(Records for this task)
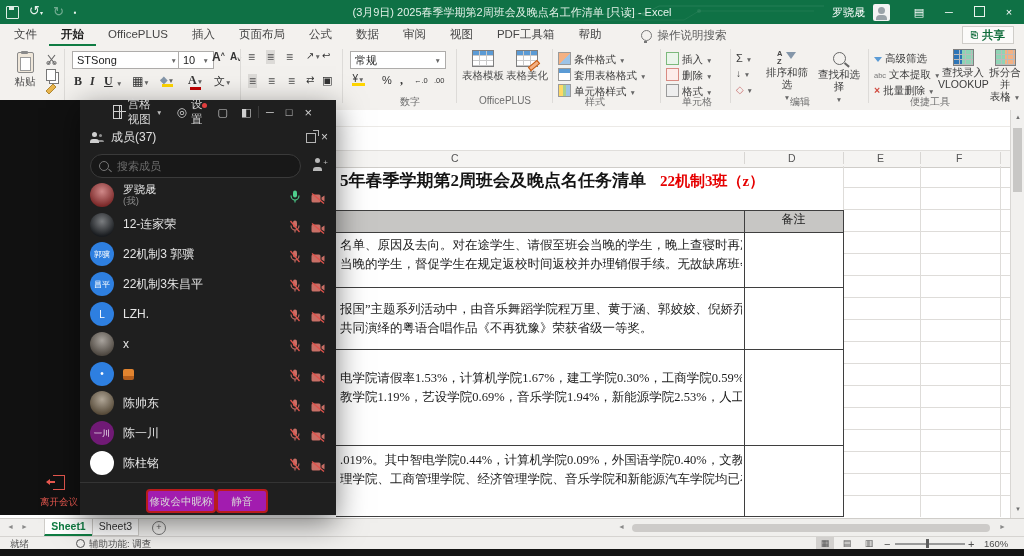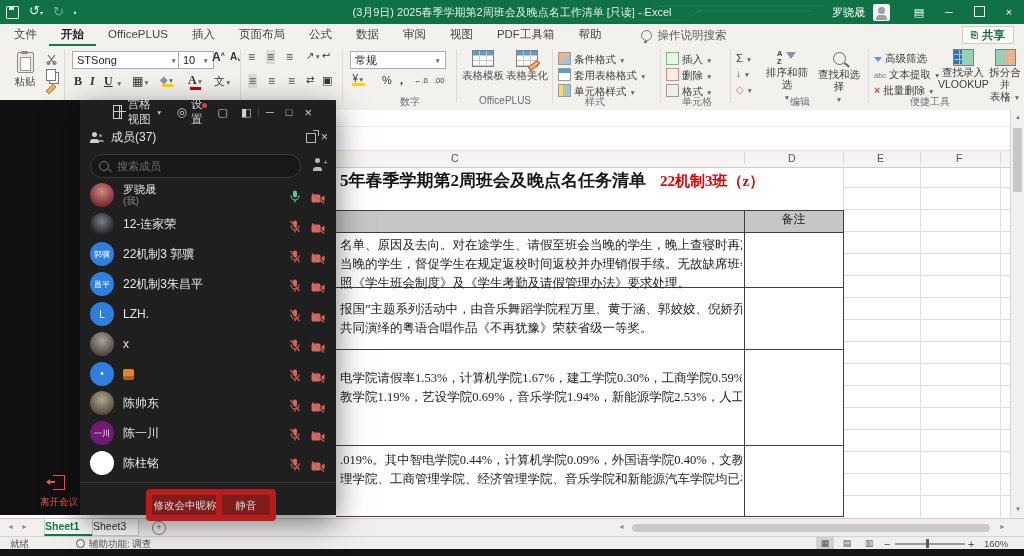--- a/index.html
+++ b/index.html
@@ -382,7 +382,6 @@
       <div class="srow" style="top: 233px; padding-top: 3px;">
         <div>名单、原因及去向。对在途学生、请假至班会当晚的学生，晚上查寝时再次确认学</div>
         <div>当晚的学生，督促学生在规定返校时间返校并办理销假手续。无故缺席班会活动</div>
-        <div>照《学生班会制度》及《学生考勤及请假管理办法》要求处理。</div>
       </div>
       <div class="srow" style="top: 288px; padding-top: 12px;">
         <div>报国”主题系列活动中，由音乐舞蹈学院程万里、黄于涵、郭姣姣、倪娇乔四位</div>

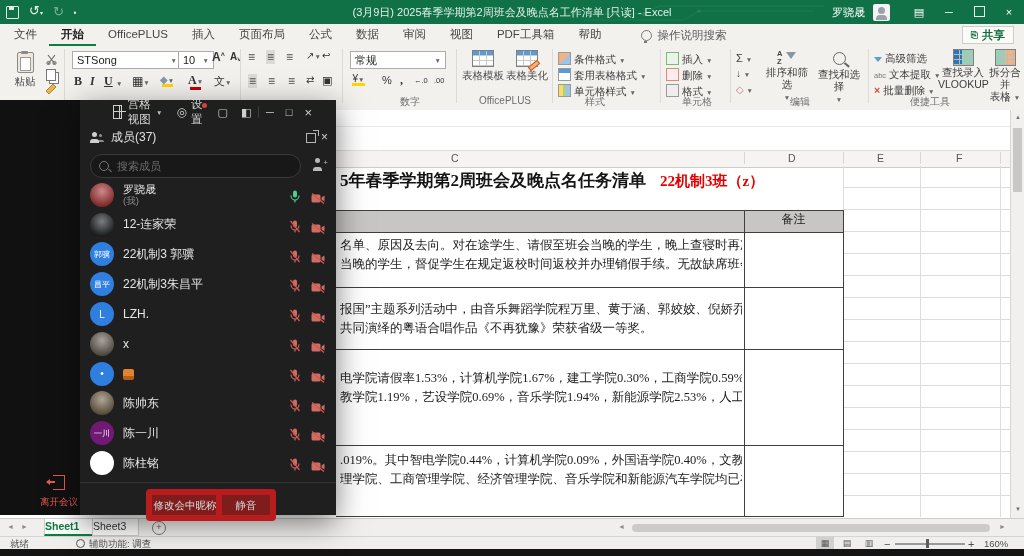--- a/index.html
+++ b/index.html
@@ -144,7 +144,7 @@
   .cam{position:absolute;left:231px;top:10px;}
   .emoji-chip{display:inline-block;width:11px;height:11px;border-radius:2px;background:linear-gradient(180deg,#e2842f 60%,#b55f1d 60%);vertical-align:-2px;}
   .mp-footer{position:absolute;left:0;top:382px;width:256px;height:33px;border-top:1px solid #343434;}
-  .mp-btn{position:absolute;top:6px;height:20px;border:6px solid #b91c1c;border-radius:4px;background:#7f1d1d;color:#d8d8d8;
+  .mp-btn{position:absolute;top:6px;height:20px;border:2px solid #b91c1c;border-radius:4px;background:#a21caf;color:#d8d8d8;
       font-size:10.5px;text-align:center;line-height:20px;}
 
   

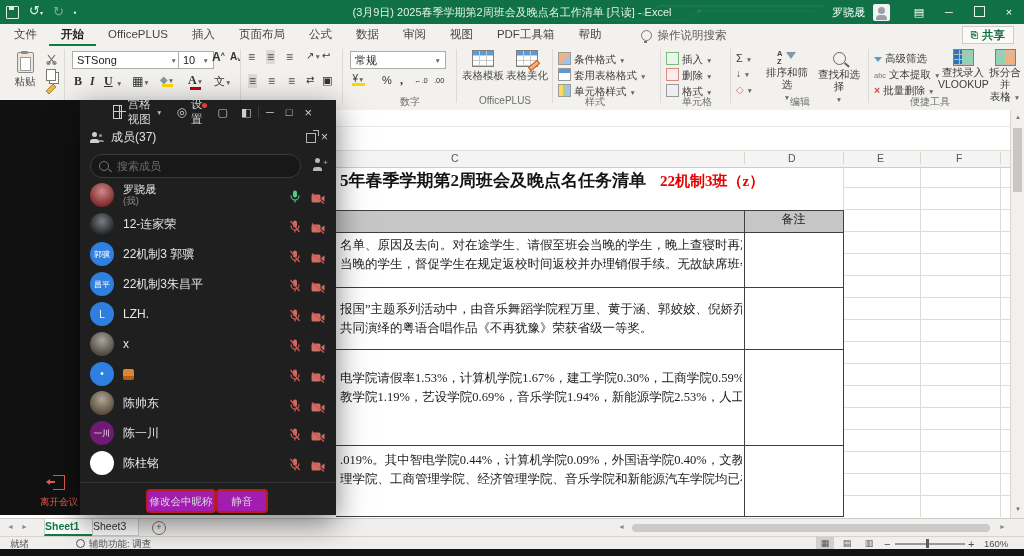--- a/index.html
+++ b/index.html
@@ -151,7 +151,7 @@
   .tabbar{left:0;top:518px;width:1024px;height:18px;background:#f0efed;border-top:1px solid #cfcdc9;}
   .tabnav{position:absolute;top:4px;font-size:7px;color:#8a8a8a;}
   .sheettab{position:absolute;top:0;height:16px;background:#fff;border:1px solid #cfcdc9;border-top:none;
-      font-size:10.5px;text-align:left;line-height:15px;color:#333;}
+      font-size:10.5px;text-align:center;line-height:15px;color:#333;}
   .sheettab.active{color:#0f7c43;font-weight:bold;border-bottom:2px solid #0f7c43;height:15px;}
   .addsheet{position:absolute;left:152px;top:2px;width:12px;height:12px;border:1px solid #767676;border-radius:50%;
       font-size:9px;line-height:11px;text-align:center;color:#555;}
(End Records for this task)
# [Work item]
For this exercise, return the records above in full and exactly, omitting the images.

# [Solved exercise]
--- a/index.html
+++ b/index.html
@@ -382,7 +382,6 @@
       <div class="srow" style="top: 233px; padding-top: 3px;">
         <div>名单、原因及去向。对在途学生、请假至班会当晚的学生，晚上查寝时再次确认学</div>
         <div>当晚的学生，督促学生在规定返校时间返校并办理销假手续。无故缺席班会活动</div>
-        <div>照《学生班会制度》及《学生考勤及请假管理办法》要求处理。</div>
       </div>
       <div class="srow" style="top: 288px; padding-top: 12px;">
         <div>报国”主题系列活动中，由音乐舞蹈学院程万里、黄于涵、郭姣姣、倪娇乔四位</div>

--- a/index.html
+++ b/index.html
@@ -144,7 +144,7 @@
   .cam{position:absolute;left:231px;top:10px;}
   .emoji-chip{display:inline-block;width:11px;height:11px;border-radius:2px;background:linear-gradient(180deg,#e2842f 60%,#b55f1d 60%);vertical-align:-2px;}
   .mp-footer{position:absolute;left:0;top:382px;width:256px;height:33px;border-top:1px solid #343434;}
-  .mp-btn{position:absolute;top:6px;height:20px;border:6px solid #b91c1c;border-radius:4px;background:#7f1d1d;color:#d8d8d8;
+  .mp-btn{position:absolute;top:6px;height:20px;border:2px solid #b91c1c;border-radius:4px;background:#a21caf;color:#d8d8d8;
       font-size:10.5px;text-align:center;line-height:20px;}
 
   

--- a/index.html
+++ b/index.html
@@ -151,7 +151,7 @@
   .tabbar{left:0;top:518px;width:1024px;height:18px;background:#f0efed;border-top:1px solid #cfcdc9;}
   .tabnav{position:absolute;top:4px;font-size:7px;color:#8a8a8a;}
   .sheettab{position:absolute;top:0;height:16px;background:#fff;border:1px solid #cfcdc9;border-top:none;
-      font-size:10.5px;text-align:left;line-height:15px;color:#333;}
+      font-size:10.5px;text-align:center;line-height:15px;color:#333;}
   .sheettab.active{color:#0f7c43;font-weight:bold;border-bottom:2px solid #0f7c43;height:15px;}
   .addsheet{position:absolute;left:152px;top:2px;width:12px;height:12px;border:1px solid #767676;border-radius:50%;
       font-size:9px;line-height:11px;text-align:center;color:#555;}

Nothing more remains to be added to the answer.